Abstract
Symbiosis is a key driver of evolutionary novelty and ecological diversity, but our understanding of how macroevolutionary processes originate extant symbiotic associations is still very incomplete. Cophylogenetic tools are used to assess the congruence between the phylogenies of two groups of organisms related by extant associations. If phylogenetic congruence is higher than expected by chance, we conclude that there is cophylogenetic signal in the system under study. However, how to quantify cophylogenetic signal is still an open issue. We present a novel approach, Random Tanglegram Partitions (Random TaPas) that applies a given global-fit method to random partial tanglegrams of a fixed size to identify the associations, terminals and nodes that maximize phylogenetic congruence. By means of simulations, we show that the output value produced is inversely proportional to the number and proportion of cospeciation events employed to build simulated tanglegrams. In addition, with time-calibrated trees, Random TaPas is also efficient at distinguishing cospeciation from pseudocospeciation. Random TaPas can handle large tanglegrams in affordable computational time and incorporates phylogenetic uncertainty in the analyses. We demonstrate its application with two real examples: Passerine birds and their feather mites, and orchids and bee pollinators.
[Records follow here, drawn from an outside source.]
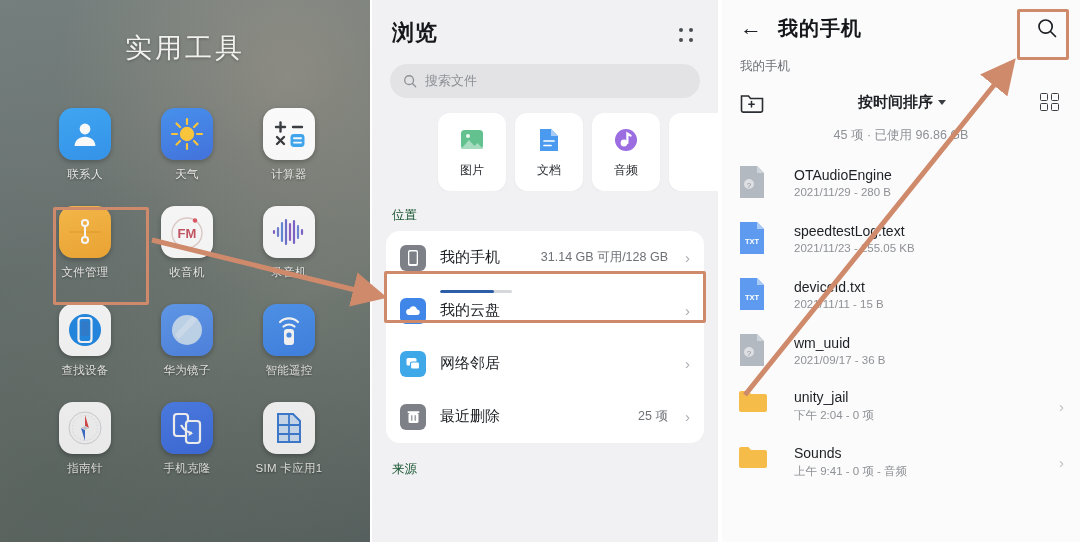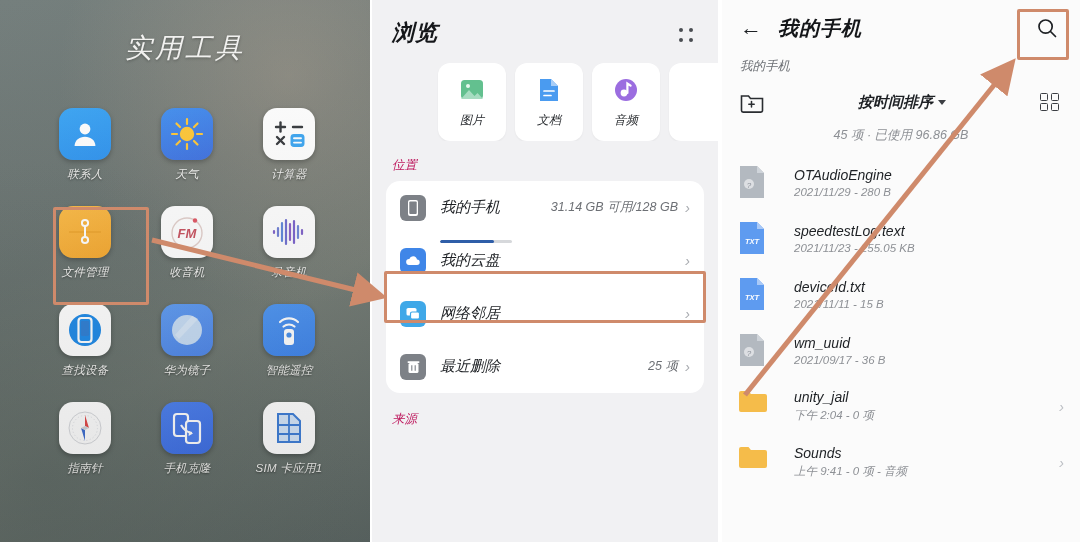"浏览" #root { font-style: italic -> none }
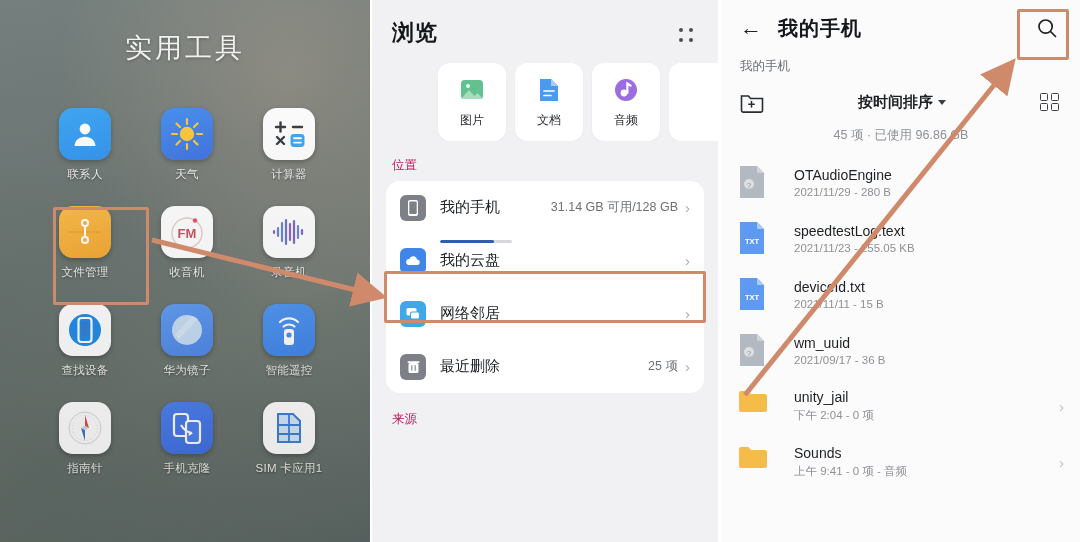"搜索文件" div.search-box { html: none -> <div> <svg> <circle></circle> <line></line> </svg> <span>搜索文件</span> </div> }
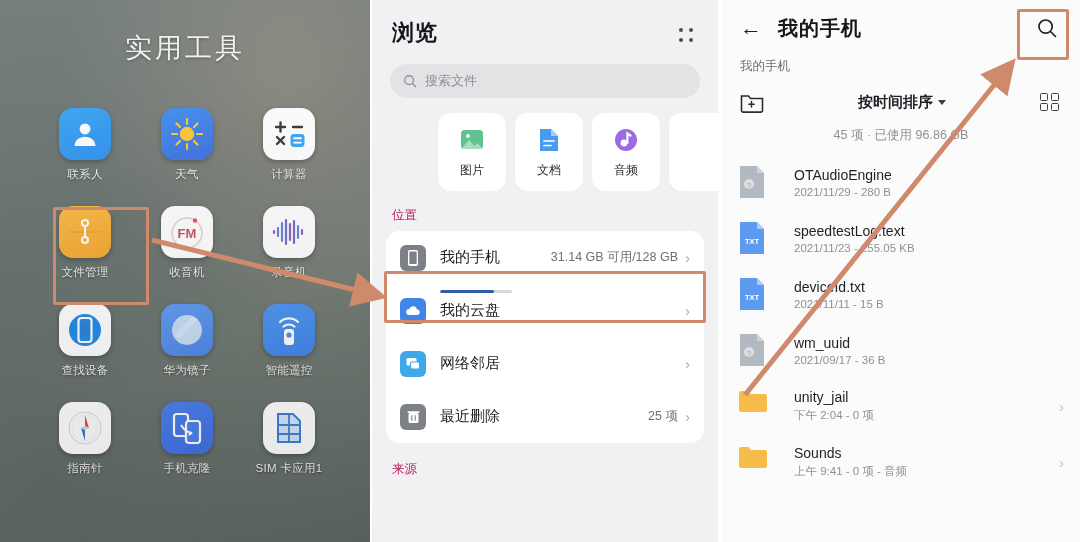"位置" .sec-label { color: #be185d -> #14532d }
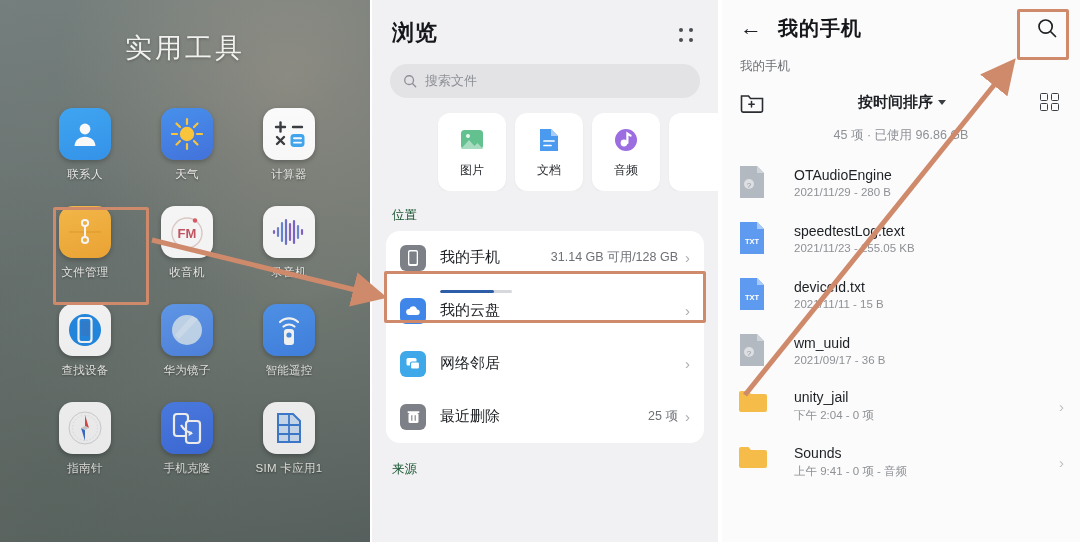"31.14 GB 可用/128 GB" .loc-right { gap: 7px -> 17px }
In both systems, Random TaPas revealed low cophylogenetic signal, but mapping its variation onto the tanglegram pointed to two different coevolutionary processes. We suggest that the recursive partitioning of the tanglegram buffers the effect of phylogenetic nonindependence occurring in current global-fit methods and therefore Random TaPas is more reliable than regular global-fit methods to identify host-symbiont associations that contribute most to cophylogenetic signal. Random TaPas can be implemented in the public-domain statistical software R with scripts provided herein. A User’s Guide is also available at GitHub.
Footnotes
The most significant change in this revised version concerns the way the frequencies of the host-symbiont associations are computed. The Random TaPas algorithm favors the sapling of one-to-one associations that potentially can lead to an over-representation of their occurrence in the percentile set. To avoid this, we have resorted to generate a null model based on the frequencies of each association in the whole frequency distribution. So we compute a residual Ri= Frequency actually observed in percentile – Expected frequency from the null model that measures whether the association is represented more or less frequently than expected by chance. So we expect large positive and negative residuals to represent congruent and incongruent associations, respectively. We now recommend this strategy to deal with systems with multiple host-symbiont associations, whereas the original Random Tapas is still appropriate for the less frequent one-to-one association systems.